がばっと布団から飛び起きてイルカは洗面所に向かった。
「鏡!鏡を…っ!」
そこに写った顔はまさしくかつての人間の、イルカの顔だった。
なんで…どうして…?
元に戻った理由も何も分らずに、ただイルカは鏡に見入った。カカシが戻ってきて、洗面所でイルカの姿を見つけるまで、ずっと動けずにいた。
「…アンタ、誰?ここで何してんの?」
びくっと背中が震えた。
カカシの声に恐る恐るといった風に振り返る。洗面所で固まったように動かなかった子供は、まるで見覚えはない。一体どこから入り込んだのやら。
黙ったままの子供に、カカシはもう一度質問を投げかける。
「ねえ、どっから来たの?名前は?」
「…イ、イルカ…」
子供らしい、すこし甲高い声だ。どう見ても10か11くらいだろう。一体何の目的でこの家に来たのか。
「ふうん、イルカね。じゃ、もう一つの質問にも答えて。何してたのさ」
「…鏡、見てた。俺、信じられなくて…」
「は?何言ってんの。信じらんないって何が?」
イルカは何か決心したような顔つきでカカシに向き直った。
「俺、アンタに拾われた猫だったんだ。でも元々は人間で、なんでか猫になってただけ。随分と長い間…。それが急に人間に戻ったから吃驚して鏡のあるここに来てたわけ。信じてくれる?」
勿論カカシが信じるはずもなかった。
「そんな戯れ言信じるわけないでショ。そう言えば猫はどこに…?アンタ、猫を何処にやったんだよ」
「だから、俺が猫だったの!人間に戻ったからもう猫は居ないんだよ」
このままではラチがあかないと思ったのか、カカシがイルカの腕を取って引っ張った。とりあえず火影様のところに連れて行こうと思ったのだ。まだほんの子供だけれど、この子はきっとアカデミーの生徒に違いない。

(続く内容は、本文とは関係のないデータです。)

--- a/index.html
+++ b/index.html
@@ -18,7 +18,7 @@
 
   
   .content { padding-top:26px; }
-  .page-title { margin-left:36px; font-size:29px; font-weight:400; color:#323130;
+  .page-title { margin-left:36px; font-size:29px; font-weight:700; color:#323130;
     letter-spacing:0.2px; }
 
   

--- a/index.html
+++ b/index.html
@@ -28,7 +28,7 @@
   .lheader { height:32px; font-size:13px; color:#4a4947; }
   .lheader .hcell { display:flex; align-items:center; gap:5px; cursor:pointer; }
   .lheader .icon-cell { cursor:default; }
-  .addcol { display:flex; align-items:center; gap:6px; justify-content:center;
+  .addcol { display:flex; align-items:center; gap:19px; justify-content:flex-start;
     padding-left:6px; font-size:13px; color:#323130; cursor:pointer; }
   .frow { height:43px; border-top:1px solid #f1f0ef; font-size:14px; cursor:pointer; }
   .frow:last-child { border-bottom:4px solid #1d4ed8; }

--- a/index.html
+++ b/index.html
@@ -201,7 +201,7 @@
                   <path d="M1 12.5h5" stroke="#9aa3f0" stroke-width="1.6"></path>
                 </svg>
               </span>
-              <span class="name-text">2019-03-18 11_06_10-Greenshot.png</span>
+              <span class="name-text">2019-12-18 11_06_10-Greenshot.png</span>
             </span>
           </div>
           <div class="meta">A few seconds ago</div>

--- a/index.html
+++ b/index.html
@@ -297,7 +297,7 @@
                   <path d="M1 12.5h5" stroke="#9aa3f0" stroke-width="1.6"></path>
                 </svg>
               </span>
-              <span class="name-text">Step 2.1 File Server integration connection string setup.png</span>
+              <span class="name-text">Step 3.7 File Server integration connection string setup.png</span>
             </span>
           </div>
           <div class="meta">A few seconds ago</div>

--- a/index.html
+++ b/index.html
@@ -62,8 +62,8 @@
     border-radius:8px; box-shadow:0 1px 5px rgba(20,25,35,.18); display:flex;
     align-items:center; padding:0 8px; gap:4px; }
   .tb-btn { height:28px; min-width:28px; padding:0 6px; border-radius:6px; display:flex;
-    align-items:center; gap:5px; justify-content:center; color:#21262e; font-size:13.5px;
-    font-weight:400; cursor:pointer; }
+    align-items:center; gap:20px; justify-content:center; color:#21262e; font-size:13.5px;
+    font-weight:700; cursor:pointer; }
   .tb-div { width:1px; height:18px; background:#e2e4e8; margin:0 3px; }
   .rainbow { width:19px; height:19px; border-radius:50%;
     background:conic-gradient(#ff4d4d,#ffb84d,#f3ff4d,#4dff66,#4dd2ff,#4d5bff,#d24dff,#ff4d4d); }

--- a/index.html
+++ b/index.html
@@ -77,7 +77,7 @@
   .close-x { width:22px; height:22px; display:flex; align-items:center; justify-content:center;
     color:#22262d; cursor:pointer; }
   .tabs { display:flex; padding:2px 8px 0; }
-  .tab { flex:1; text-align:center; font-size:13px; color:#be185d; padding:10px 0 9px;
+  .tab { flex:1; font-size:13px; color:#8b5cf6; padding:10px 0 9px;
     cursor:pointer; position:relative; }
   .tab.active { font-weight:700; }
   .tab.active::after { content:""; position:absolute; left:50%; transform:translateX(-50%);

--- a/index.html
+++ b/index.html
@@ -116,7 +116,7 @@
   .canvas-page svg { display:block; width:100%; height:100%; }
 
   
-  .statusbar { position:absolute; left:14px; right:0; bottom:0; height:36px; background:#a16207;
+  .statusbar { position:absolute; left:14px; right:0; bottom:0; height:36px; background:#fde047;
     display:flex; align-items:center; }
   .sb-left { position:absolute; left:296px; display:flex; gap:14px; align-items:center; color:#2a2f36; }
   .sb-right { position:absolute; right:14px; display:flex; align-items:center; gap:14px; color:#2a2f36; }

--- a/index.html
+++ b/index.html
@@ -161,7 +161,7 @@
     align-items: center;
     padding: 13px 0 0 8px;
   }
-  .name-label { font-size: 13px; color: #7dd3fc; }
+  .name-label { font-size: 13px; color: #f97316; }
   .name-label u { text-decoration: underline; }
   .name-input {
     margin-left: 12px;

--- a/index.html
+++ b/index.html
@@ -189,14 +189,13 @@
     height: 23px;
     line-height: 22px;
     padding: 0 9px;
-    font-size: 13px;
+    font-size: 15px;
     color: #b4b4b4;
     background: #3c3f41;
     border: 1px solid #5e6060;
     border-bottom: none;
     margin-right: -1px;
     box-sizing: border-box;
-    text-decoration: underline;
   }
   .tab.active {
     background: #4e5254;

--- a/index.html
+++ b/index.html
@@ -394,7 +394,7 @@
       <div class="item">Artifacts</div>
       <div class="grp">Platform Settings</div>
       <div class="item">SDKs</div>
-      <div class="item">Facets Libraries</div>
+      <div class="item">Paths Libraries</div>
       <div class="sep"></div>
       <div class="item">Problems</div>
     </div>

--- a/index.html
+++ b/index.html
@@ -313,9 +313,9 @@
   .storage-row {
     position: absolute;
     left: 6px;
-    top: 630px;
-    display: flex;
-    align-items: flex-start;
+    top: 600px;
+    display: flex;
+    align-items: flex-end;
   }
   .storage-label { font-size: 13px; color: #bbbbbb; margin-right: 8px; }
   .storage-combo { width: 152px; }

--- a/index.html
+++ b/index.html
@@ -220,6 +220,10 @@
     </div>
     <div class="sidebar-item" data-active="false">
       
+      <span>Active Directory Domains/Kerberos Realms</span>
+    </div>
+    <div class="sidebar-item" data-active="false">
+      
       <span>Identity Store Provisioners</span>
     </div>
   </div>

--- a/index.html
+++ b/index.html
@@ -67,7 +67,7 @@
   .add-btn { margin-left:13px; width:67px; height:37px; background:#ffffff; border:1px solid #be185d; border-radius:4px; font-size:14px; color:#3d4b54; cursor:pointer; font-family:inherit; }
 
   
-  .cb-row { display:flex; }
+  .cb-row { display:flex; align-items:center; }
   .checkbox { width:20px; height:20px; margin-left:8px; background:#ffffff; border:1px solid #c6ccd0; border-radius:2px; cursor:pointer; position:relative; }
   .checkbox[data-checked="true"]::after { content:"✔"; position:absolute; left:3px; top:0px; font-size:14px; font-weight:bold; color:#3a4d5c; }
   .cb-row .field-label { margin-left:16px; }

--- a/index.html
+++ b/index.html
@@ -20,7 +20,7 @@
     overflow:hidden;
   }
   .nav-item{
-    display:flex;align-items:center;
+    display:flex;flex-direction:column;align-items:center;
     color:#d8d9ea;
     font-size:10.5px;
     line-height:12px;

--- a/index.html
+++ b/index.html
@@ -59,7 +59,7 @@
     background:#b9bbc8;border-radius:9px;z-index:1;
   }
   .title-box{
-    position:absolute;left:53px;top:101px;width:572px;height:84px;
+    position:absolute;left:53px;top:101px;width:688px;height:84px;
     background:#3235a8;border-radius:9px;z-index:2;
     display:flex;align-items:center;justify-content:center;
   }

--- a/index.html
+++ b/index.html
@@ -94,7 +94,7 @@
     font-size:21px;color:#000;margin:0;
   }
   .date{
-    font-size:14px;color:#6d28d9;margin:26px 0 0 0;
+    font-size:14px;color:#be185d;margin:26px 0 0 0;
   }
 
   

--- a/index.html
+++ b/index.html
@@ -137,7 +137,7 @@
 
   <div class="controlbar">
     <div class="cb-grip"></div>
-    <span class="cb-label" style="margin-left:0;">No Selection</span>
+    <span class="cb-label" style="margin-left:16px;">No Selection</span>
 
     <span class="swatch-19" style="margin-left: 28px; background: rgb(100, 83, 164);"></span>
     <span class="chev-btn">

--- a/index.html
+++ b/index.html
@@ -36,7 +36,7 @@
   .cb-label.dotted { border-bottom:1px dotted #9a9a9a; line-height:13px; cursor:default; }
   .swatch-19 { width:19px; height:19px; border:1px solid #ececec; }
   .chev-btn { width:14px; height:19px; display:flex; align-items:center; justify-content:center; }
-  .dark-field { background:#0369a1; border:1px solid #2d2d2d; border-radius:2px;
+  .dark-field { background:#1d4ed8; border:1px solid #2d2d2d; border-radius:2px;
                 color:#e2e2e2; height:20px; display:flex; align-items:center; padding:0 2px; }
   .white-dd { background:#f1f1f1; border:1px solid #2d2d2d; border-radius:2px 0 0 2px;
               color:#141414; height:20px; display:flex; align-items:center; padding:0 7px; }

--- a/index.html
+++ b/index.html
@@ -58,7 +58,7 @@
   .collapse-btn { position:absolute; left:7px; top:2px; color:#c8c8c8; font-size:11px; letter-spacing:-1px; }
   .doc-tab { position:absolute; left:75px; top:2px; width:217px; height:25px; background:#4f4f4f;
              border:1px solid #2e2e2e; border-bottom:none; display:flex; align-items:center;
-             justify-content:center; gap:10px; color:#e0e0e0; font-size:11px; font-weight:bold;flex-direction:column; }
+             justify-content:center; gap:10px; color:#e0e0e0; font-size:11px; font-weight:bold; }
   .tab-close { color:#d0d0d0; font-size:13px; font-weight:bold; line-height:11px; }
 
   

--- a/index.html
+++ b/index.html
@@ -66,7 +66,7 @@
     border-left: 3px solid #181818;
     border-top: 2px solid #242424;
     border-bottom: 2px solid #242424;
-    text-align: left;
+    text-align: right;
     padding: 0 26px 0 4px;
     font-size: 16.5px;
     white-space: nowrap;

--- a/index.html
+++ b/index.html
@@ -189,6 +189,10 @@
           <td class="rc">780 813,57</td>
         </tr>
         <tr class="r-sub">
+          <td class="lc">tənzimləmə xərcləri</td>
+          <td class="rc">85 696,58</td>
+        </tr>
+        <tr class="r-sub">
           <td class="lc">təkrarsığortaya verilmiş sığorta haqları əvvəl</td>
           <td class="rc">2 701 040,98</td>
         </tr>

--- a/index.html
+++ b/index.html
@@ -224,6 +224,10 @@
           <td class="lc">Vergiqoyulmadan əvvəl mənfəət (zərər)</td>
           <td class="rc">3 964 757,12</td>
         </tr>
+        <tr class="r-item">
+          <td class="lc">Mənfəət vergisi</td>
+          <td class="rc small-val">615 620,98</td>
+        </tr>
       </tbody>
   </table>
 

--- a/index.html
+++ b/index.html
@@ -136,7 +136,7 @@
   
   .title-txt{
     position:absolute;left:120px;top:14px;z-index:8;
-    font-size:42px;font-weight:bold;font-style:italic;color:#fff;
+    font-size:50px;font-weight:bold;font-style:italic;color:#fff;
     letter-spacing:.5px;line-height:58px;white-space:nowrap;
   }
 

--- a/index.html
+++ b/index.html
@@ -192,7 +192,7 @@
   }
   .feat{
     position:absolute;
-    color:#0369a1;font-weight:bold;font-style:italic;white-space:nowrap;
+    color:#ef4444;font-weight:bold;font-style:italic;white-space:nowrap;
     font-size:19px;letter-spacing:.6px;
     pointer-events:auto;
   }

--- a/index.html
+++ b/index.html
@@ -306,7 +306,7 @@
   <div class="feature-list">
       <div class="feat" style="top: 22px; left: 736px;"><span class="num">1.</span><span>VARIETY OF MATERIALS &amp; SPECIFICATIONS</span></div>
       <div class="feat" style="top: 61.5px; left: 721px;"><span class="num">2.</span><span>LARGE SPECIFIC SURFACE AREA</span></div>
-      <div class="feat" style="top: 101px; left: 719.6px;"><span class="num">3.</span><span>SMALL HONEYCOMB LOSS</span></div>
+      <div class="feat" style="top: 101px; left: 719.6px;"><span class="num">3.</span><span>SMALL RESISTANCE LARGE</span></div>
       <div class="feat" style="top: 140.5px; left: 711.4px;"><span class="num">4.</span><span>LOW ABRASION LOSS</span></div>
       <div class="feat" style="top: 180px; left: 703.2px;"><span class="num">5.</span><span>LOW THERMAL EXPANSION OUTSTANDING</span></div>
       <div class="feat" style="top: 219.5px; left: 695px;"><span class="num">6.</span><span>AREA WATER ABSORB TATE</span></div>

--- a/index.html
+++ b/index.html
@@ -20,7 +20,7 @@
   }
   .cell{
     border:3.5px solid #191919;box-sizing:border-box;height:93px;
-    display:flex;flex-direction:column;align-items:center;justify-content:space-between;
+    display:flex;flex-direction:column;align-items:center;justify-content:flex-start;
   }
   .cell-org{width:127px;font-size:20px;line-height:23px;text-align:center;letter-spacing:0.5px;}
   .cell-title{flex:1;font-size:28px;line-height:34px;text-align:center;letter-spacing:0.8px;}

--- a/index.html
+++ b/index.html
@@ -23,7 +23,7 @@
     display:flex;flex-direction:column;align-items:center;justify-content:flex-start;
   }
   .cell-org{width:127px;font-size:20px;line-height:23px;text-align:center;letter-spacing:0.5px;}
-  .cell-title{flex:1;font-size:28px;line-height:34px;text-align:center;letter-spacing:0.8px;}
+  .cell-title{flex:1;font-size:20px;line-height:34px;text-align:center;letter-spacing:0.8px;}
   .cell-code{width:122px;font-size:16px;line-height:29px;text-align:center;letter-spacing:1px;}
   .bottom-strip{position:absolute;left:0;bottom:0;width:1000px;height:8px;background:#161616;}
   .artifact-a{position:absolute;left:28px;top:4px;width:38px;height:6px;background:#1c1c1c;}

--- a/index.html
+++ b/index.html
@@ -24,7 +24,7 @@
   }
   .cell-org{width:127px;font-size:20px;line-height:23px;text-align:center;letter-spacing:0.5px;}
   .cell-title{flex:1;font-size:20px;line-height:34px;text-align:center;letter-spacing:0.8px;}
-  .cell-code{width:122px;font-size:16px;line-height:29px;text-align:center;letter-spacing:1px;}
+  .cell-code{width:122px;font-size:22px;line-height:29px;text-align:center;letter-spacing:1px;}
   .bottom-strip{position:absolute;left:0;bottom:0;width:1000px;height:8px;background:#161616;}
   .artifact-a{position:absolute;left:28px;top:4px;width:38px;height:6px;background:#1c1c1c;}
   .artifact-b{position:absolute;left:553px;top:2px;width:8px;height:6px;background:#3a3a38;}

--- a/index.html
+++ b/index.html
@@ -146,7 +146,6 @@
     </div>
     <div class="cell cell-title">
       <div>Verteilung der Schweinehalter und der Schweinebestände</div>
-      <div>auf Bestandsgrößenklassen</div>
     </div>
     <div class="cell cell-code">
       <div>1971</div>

「やだ!どこに連れて行くんだよ!俺はアンタと一緒にいたいんだ。ねえ、引っ張らないでよ!ここに置いて、頼むよ!!」
嫌がって暴れる子供を引きずるようにして外に出す。
「あ〜、もうウルサイよ。いい加減にしな。俺はガキの面倒を見る趣味はないんだよ。とにかく火影様のトコにはいってもら〜うよ」
「やだ!やだってば、カカシ!」
自分の名前を叫ぶ子供を、まじまじと見下ろす。なんで名前を知ってるんだ、このガキ。
元々人付き合いの悪い上に、オビトを亡くして暗部に転属されて以来、すっかり他人と関わるのを止めてしまった。アスマとでさえ2年近く会わなかったのだ。
なのに、何故この子供はカカシの名前を知っているのか。
「お前、イルカって言ったっけ…。何で俺の名前を知っている…?」
「だってアンタが自分で言ったんじゃないか。俺に…。カカシだって、宜しくって」
こんどこそカカシはまともにイルカと対峙する気になった。